West Midlands Police have just announced seven arrests as part of an investigation into alleged terrorist activity. This follows the detention of six individuals on similar charges across London yesterday. Together, they reveal just how active the Islamist network in the UK remains and the potency of its ongoing threat.
One of those arrested in London yesterday, a convert, Richard Dart (also known as Salahuddin al-Britani) first came to prominence last year when his step-brother featured him in a documentary called ‘My brother the Islamist’. It offered a rare observational view on the inability of one family to comprehend the militancy and millenarianism of their son.
Dart was radicalised by a loose nexus of Islamists who were once members of al-Muhajiroun, an extremist group created in London during the mid-1990s. In the immediate aftermath of 9/11 it claimed to have sent hundreds of young men to Afghanistan to fight coalition forces and was eventually proscribed by Tony Blair. It has operated under a carousel of different names ever since and maintains a deliberately diffuse structure to evade authorities.
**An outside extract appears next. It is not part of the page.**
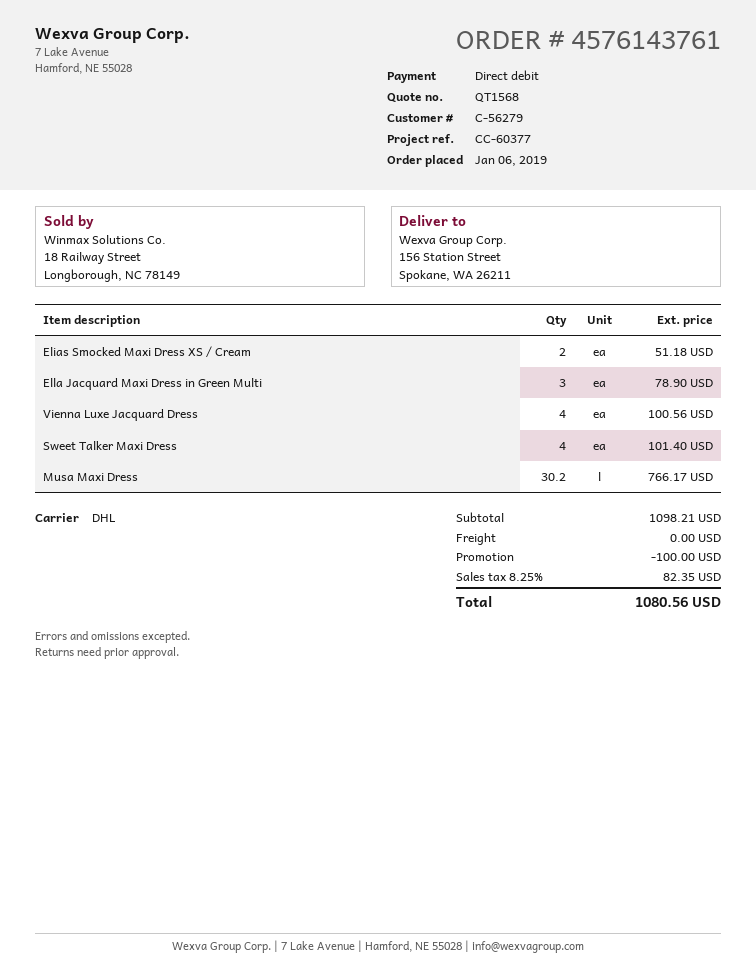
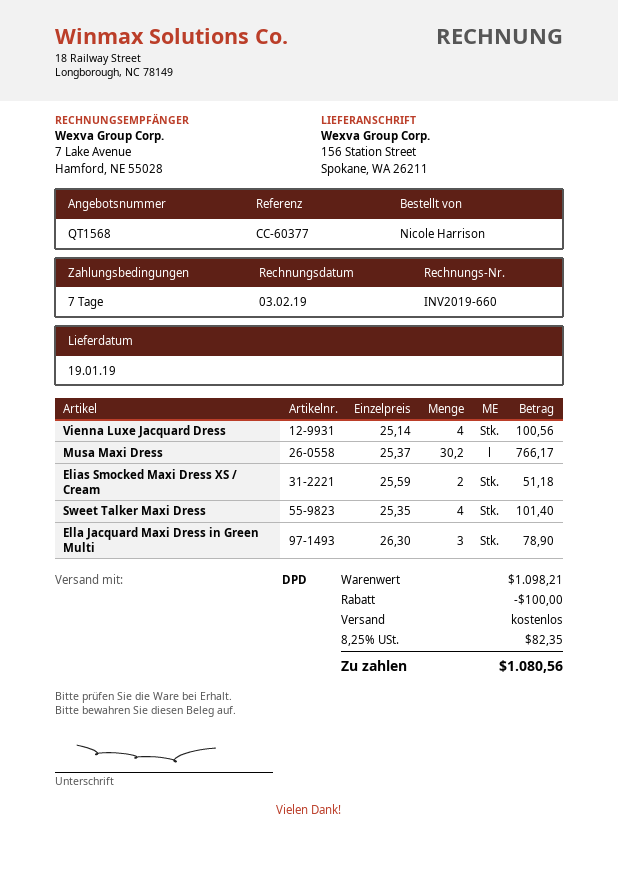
shipping method: DHL -> DPD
During his Munich speech last year, David Cameron rightly identified the pernicious nature of these groups. Yes, they might not cross the line into criminality by openly inciting terrorism, but they play a crucial role in priming their supporters with reactionary rage. From there, it’s only a small gap that needs bridging.
Cameron made it clear in Munich that he regards Islamist extremism tout court as the problem, and not just violent extremism. Labour had previously concerned itself with only the latter formulation, while some Whitehall mandarins are known to have pushed back vociferously against Cameron’s desire to broaden the counter-terrorism remit.
He won the day and his wishes found expression in Lord Carlile’s independent review of Prevent; the government’s strategy to stop people being radicalised. Carlile’s review goes further than any previous government document in identifying the influence of extremist groups who peddle Islamist ideology, marking a dramatic change in approach.
Recalibrating the theory behind Prevent has been an uphill battle for Cameron. Too many reputations across Whitehall are staked on its success and mandarins have been reluctant to admit its shortcomings. That fight may have been won, but not enough of its outgrow has yet been translated into active policy on the ground.
The corollary is that – just as it was under Labour – extremists are free to continue their activities with relative impunity until someone strays into committing offences that attract police attention. Cameron committed himself to changing that and to intervening much further upstream. He now needs someone in government willing to take it up and see it through.